═════ DATA FOR THIS TASK

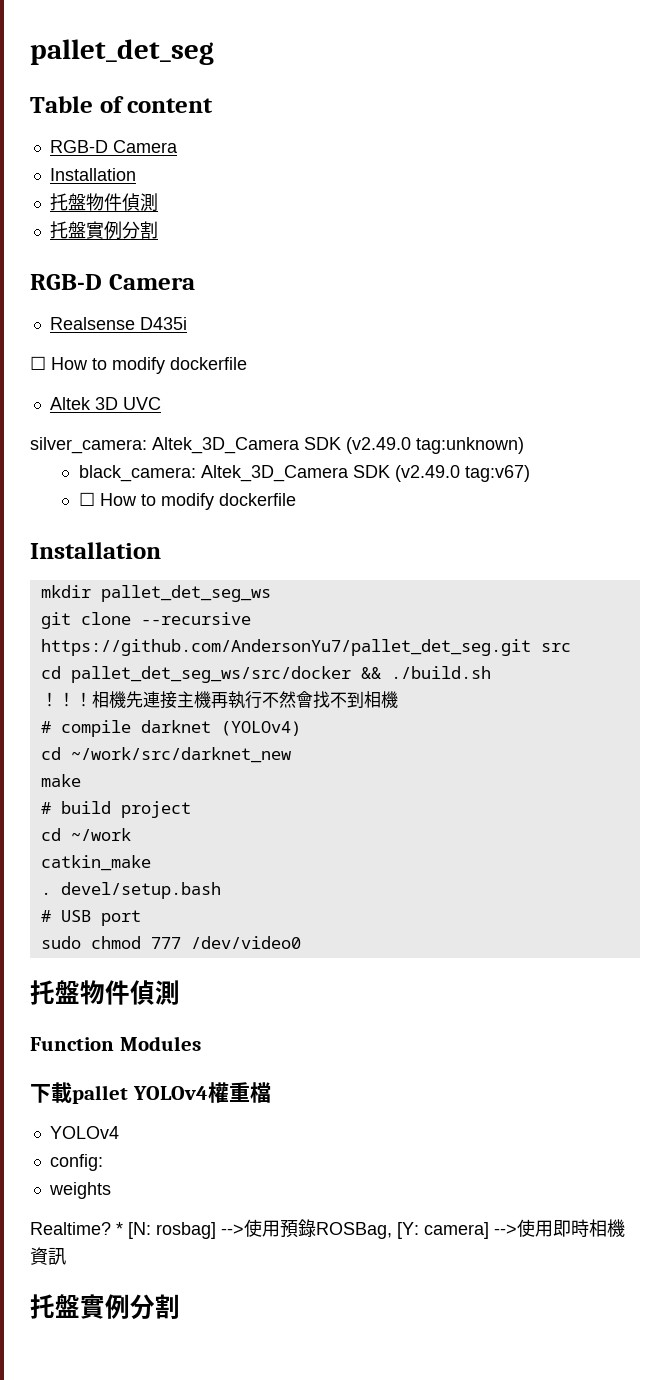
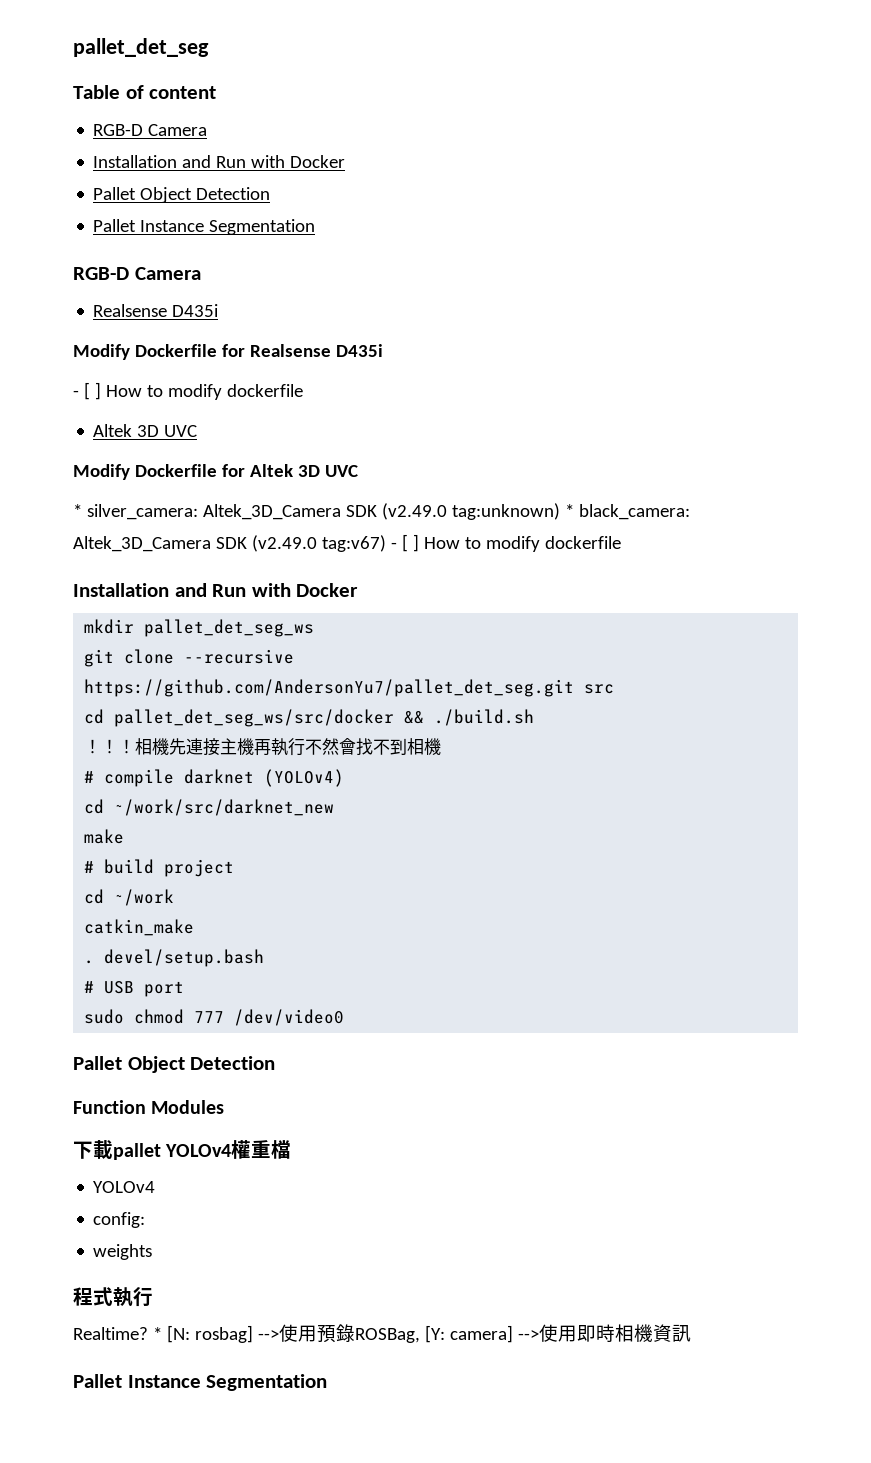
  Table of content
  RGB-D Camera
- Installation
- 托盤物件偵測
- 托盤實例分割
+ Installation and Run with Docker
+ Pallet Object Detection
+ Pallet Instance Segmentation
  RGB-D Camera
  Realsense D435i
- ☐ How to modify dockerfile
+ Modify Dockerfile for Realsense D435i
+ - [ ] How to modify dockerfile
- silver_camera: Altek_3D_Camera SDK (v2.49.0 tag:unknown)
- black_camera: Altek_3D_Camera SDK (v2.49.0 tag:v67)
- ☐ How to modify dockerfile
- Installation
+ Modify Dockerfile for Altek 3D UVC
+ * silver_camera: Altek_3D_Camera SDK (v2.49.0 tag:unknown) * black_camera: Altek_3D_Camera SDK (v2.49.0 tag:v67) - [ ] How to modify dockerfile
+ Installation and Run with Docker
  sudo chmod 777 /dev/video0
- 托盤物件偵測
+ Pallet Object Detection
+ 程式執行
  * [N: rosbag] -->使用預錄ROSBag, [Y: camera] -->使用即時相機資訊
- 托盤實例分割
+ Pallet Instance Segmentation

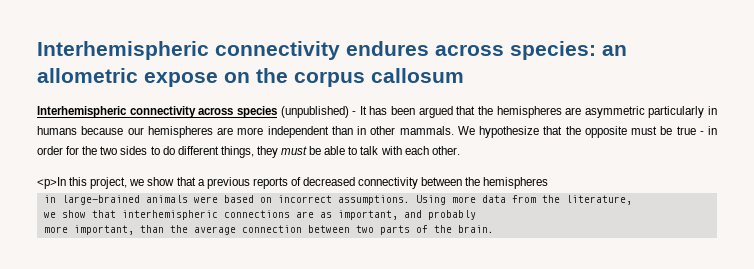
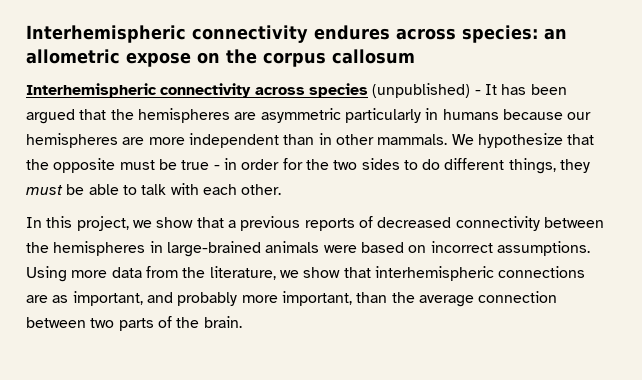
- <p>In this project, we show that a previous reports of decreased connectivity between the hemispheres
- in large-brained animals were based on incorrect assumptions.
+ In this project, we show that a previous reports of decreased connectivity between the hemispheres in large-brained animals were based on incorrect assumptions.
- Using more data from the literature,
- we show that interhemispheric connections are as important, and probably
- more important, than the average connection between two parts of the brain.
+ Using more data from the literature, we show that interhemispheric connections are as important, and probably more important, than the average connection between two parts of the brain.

══════════

EXERCISE REQUIREMENTS: Restate the entries above word for word, minus the pictures.

EXERCISE OUTPUT:
  Table of content
  RGB-D Camera
- Installation
- 托盤物件偵測
- 托盤實例分割
+ Installation and Run with Docker
+ Pallet Object Detection
+ Pallet Instance Segmentation
  RGB-D Camera
  Realsense D435i
- ☐ How to modify dockerfile
+ Modify Dockerfile for Realsense D435i
+ - [ ] How to modify dockerfile
- silver_camera: Altek_3D_Camera SDK (v2.49.0 tag:unknown)
- black_camera: Altek_3D_Camera SDK (v2.49.0 tag:v67)
- ☐ How to modify dockerfile
- Installation
+ Modify Dockerfile for Altek 3D UVC
+ * silver_camera: Altek_3D_Camera SDK (v2.49.0 tag:unknown) * black_camera: Altek_3D_Camera SDK (v2.49.0 tag:v67) - [ ] How to modify dockerfile
+ Installation and Run with Docker
  sudo chmod 777 /dev/video0
- 托盤物件偵測
+ Pallet Object Detection
+ 程式執行
  * [N: rosbag] -->使用預錄ROSBag, [Y: camera] -->使用即時相機資訊
- 托盤實例分割
+ Pallet Instance Segmentation

- <p>In this project, we show that a previous reports of decreased connectivity between the hemispheres
- in large-brained animals were based on incorrect assumptions.
+ In this project, we show that a previous reports of decreased connectivity between the hemispheres in large-brained animals were based on incorrect assumptions.
- Using more data from the literature,
- we show that interhemispheric connections are as important, and probably
- more important, than the average connection between two parts of the brain.
+ Using more data from the literature, we show that interhemispheric connections are as important, and probably more important, than the average connection between two parts of the brain.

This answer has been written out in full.